We love fall and winter holidays. Every year, we look forward to celebrating with food, decorations, gatherings with friends and family, and other traditions, but holiday celebrations in any given year can be hard. It’s a challenging and overwhelming time for many families, especially if money is tight or stress and family conflict overshadow the spirit of joy and giving. In 2020, the holiday season will certainly be different because of COVID-19, but we can still find ways to be physically distanced while staying socially connected with friends and family.
Do you have tips for handling family gatherings during the holidays? My partner comes from a big family that celebrates major holidays together. His siblings are tired of social distancing and think the family should get together like usual because “it’s tradition.” Our kids adore their cousins and will be disappointed if we don’t see them at all during the holidays, but I worry about being around so many people. I don’t want to fight with my partner, but I also don’t want to spend the holidays worrying about—or getting—COVID. What should I do?
Thanks for your question! Holiday celebrations will need to be different this year to prevent the spread of COVID-19. As the weather gets colder and (hopefully) rainier this winter, it might not even be possible or enjoyable to hold outdoor celebrations. So this is a good time to develop a plan for safe, healthy holiday celebrations. Here are some tips to try:
Talk with your partner about your hopes and worries about the holidays. Find a time when you’re not tired or rushed so you’re both able to stay calm and present. Start the conversation by saying that you don’t expect to agree on everything but are hoping you can listen to each other and agree on a holiday plan you can both live with. Take turns describing your hopes for celebrating holidays during the pandemic and any worries or concerns about the family’s health and safety. Focus on listening to and understanding each other’s point of view before responding, and avoid criticizing or dismissing each other’s hopes and worries.
Treat public health guidance as “a neutral third person” in your discussion. Check state and local public health rules and guidance for holiday gatherings and travel, and look at the COVID-19 trends in the communities where you and your family members live. This can help you and your partner make an informed decision about whether a modified, safe family gathering is possible, or if holiday gatherings are too risky, particularly for family members who are at higher risk for severe illness if they get COVID-19.
Be flexible and consider low-risk holiday activities. Although many families start making holiday plans months in advance, that will be tricky this year. COVID-19 cases could rise again, so plans that are made even a few weeks in advance might need to change in response to heightened health and safety concerns. If the uncertainty about COVID makes holiday planning too stressful, consider choosing low-risk activities that your family will do, no matter what. This is the safest option that will allow you to enjoy the holidays while minimizing the risk for getting sick and missing out on work, school, family time, or other holiday celebrations. Examples of low-risk holiday activities include:
- A holiday meal with only the people who live in your household.
- A virtual holiday celebration with extended family and/or friends. Make it fun by sharing recipes, playing games, or giving family members different tasks like creating a music playlist or planning a virtual scavenger hunt.
- A drive-by, no-contact visit with family members who live nearby.

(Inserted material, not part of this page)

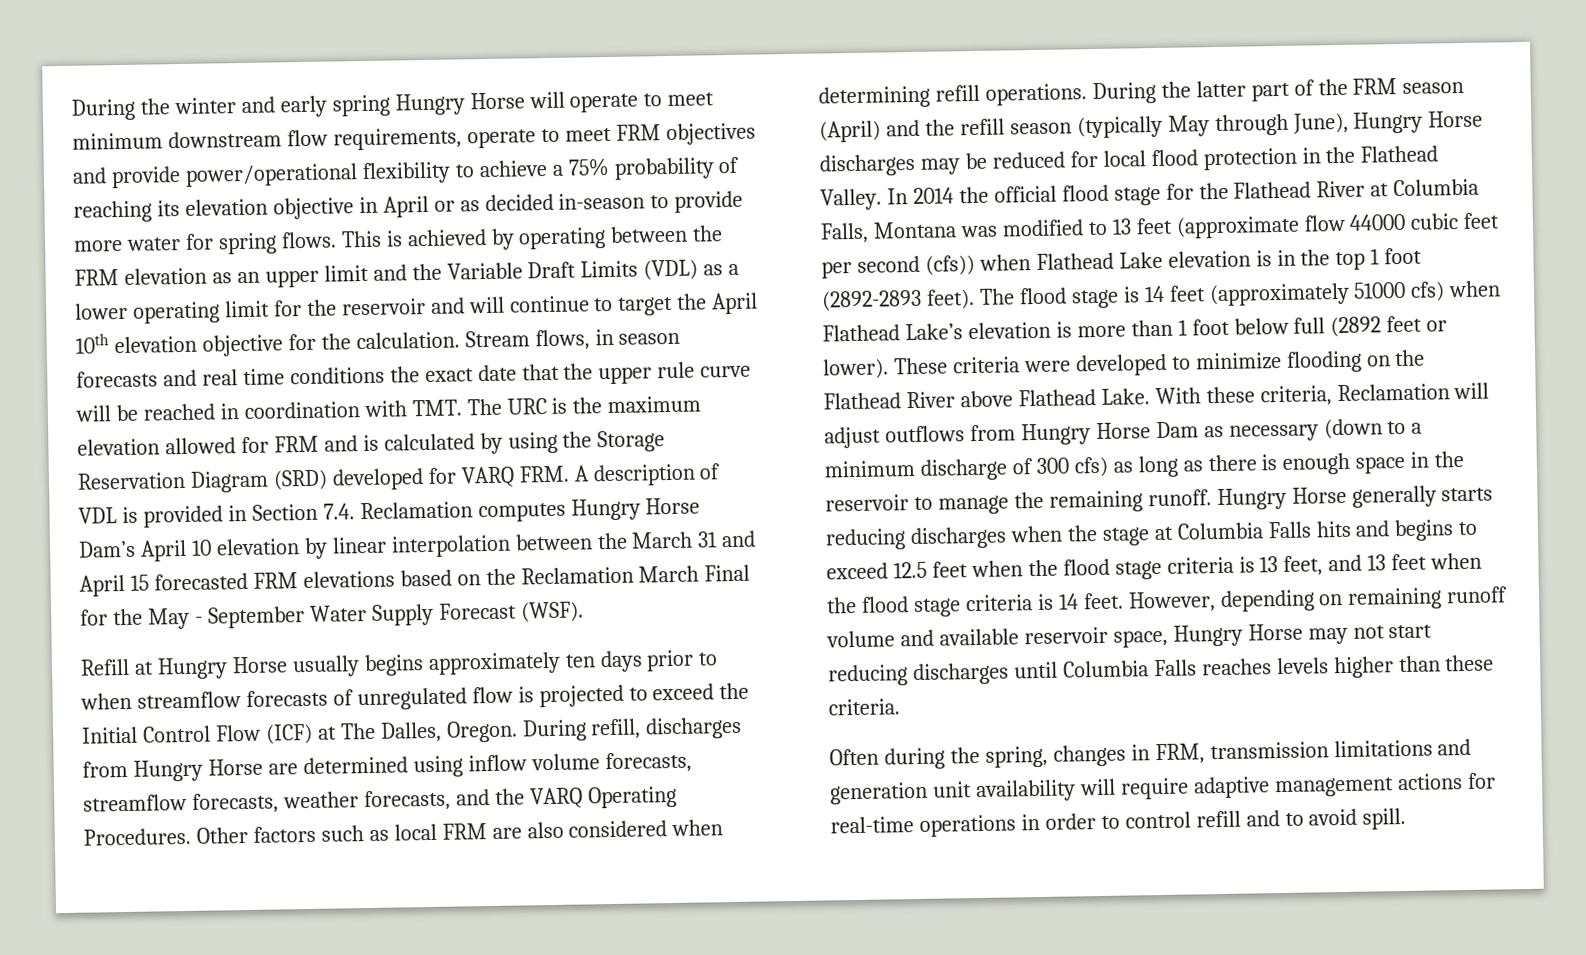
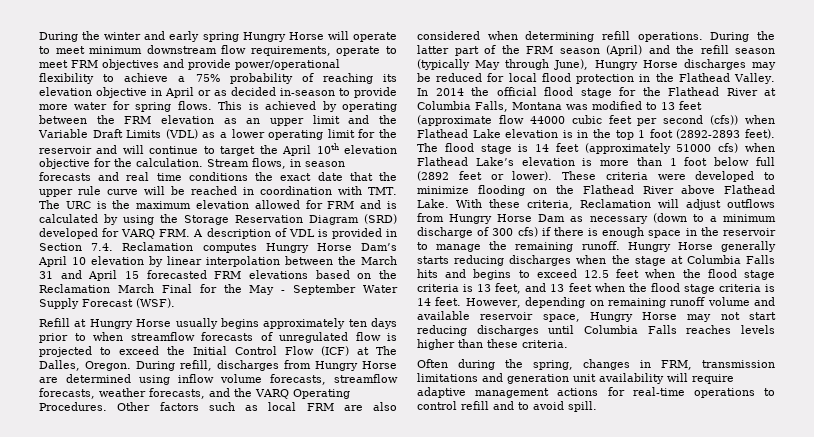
- With these criteria, Reclamation will adjust outflows from Hungry Horse Dam as necessary (down to a minimum discharge of 300 cfs) as long as there is enough space in the reservoir to manage the remaining runoff.
+ With these criteria, Reclamation will adjust outflows from Hungry Horse Dam as necessary (down to a minimum discharge of 300 cfs) if there is enough space in the reservoir to manage the remaining runoff.
- Often during the spring, changes in FRM, transmission limitations and generation unit availability will require adaptive management actions for real-time operations in order to control refill and to avoid spill.
+ Often during the spring, changes in FRM, transmission limitations and generation unit availability will require adaptive management actions for real-time operations to control refill and to avoid spill.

- Watching sports events, parades, and movies from home instead of in the community.
- A neighborhood “parade” where families display festive signs, decorations, or other holiday items in their windows or yards, then walk or bike (maintaining physical distance) through the neighborhood to admire each other’s displays.
FINAL THOUGHTS: The public health guidelines to maintain physical distance, wear masks, and limit nonessential travel are likely to be our reality for a while, but we can still find ways to safely enjoy the holidays—and even discover new ways to celebrate that become family traditions for years to come.